→ Problem to solve: Every record below is to be restated word for word.

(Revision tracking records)
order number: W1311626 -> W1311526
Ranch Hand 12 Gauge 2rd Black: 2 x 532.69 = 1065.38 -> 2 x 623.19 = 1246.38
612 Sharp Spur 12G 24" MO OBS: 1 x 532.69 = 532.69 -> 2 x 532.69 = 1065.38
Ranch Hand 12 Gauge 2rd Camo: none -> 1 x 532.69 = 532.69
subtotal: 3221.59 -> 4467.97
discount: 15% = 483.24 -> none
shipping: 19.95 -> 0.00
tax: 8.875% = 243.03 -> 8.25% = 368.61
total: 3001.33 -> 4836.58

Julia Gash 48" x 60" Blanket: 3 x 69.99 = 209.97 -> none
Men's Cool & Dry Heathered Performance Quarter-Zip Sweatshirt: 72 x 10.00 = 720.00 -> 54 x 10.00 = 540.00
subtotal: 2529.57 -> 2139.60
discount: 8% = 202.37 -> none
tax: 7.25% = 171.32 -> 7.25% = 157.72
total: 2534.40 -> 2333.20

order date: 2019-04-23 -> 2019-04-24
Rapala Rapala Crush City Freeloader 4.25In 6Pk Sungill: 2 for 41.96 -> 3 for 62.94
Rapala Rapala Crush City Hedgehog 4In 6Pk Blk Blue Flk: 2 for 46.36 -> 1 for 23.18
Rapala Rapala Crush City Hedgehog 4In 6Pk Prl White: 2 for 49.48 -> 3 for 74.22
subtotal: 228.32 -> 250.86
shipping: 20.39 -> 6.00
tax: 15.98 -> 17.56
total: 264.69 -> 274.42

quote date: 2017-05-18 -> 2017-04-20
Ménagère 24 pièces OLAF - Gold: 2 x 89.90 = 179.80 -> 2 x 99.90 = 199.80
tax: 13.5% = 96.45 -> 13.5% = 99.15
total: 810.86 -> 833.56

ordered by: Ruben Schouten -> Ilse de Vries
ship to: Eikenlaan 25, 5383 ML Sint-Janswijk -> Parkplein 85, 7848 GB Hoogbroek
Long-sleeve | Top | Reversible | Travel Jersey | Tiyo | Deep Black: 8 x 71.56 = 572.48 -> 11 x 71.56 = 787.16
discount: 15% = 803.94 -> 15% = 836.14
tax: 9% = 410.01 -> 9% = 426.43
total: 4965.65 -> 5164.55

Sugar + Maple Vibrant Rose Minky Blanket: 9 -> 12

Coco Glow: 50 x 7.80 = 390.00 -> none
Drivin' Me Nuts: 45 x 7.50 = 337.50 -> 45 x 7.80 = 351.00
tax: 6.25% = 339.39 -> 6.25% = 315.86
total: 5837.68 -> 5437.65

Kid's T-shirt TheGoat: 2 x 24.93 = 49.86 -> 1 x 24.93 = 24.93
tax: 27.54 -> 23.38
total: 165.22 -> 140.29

→ Your solution:
order number: W1311626 -> W1311526
Ranch Hand 12 Gauge 2rd Black: 2 x 532.69 = 1065.38 -> 2 x 623.19 = 1246.38
612 Sharp Spur 12G 24" MO OBS: 1 x 532.69 = 532.69 -> 2 x 532.69 = 1065.38
Ranch Hand 12 Gauge 2rd Camo: none -> 1 x 532.69 = 532.69
subtotal: 3221.59 -> 4467.97
discount: 15% = 483.24 -> none
shipping: 19.95 -> 0.00
tax: 8.875% = 243.03 -> 8.25% = 368.61
total: 3001.33 -> 4836.58

Julia Gash 48" x 60" Blanket: 3 x 69.99 = 209.97 -> none
Men's Cool & Dry Heathered Performance Quarter-Zip Sweatshirt: 72 x 10.00 = 720.00 -> 54 x 10.00 = 540.00
subtotal: 2529.57 -> 2139.60
discount: 8% = 202.37 -> none
tax: 7.25% = 171.32 -> 7.25% = 157.72
total: 2534.40 -> 2333.20

order date: 2019-04-23 -> 2019-04-24
Rapala Rapala Crush City Freeloader 4.25In 6Pk Sungill: 2 for 41.96 -> 3 for 62.94
Rapala Rapala Crush City Hedgehog 4In 6Pk Blk Blue Flk: 2 for 46.36 -> 1 for 23.18
Rapala Rapala Crush City Hedgehog 4In 6Pk Prl White: 2 for 49.48 -> 3 for 74.22
subtotal: 228.32 -> 250.86
shipping: 20.39 -> 6.00
tax: 15.98 -> 17.56
total: 264.69 -> 274.42

quote date: 2017-05-18 -> 2017-04-20
Ménagère 24 pièces OLAF - Gold: 2 x 89.90 = 179.80 -> 2 x 99.90 = 199.80
tax: 13.5% = 96.45 -> 13.5% = 99.15
total: 810.86 -> 833.56

ordered by: Ruben Schouten -> Ilse de Vries
ship to: Eikenlaan 25, 5383 ML Sint-Janswijk -> Parkplein 85, 7848 GB Hoogbroek
Long-sleeve | Top | Reversible | Travel Jersey | Tiyo | Deep Black: 8 x 71.56 = 572.48 -> 11 x 71.56 = 787.16
discount: 15% = 803.94 -> 15% = 836.14
tax: 9% = 410.01 -> 9% = 426.43
total: 4965.65 -> 5164.55

Sugar + Maple Vibrant Rose Minky Blanket: 9 -> 12

Coco Glow: 50 x 7.80 = 390.00 -> none
Drivin' Me Nuts: 45 x 7.50 = 337.50 -> 45 x 7.80 = 351.00
tax: 6.25% = 339.39 -> 6.25% = 315.86
total: 5837.68 -> 5437.65

Kid's T-shirt TheGoat: 2 x 24.93 = 49.86 -> 1 x 24.93 = 24.93
tax: 27.54 -> 23.38
total: 165.22 -> 140.29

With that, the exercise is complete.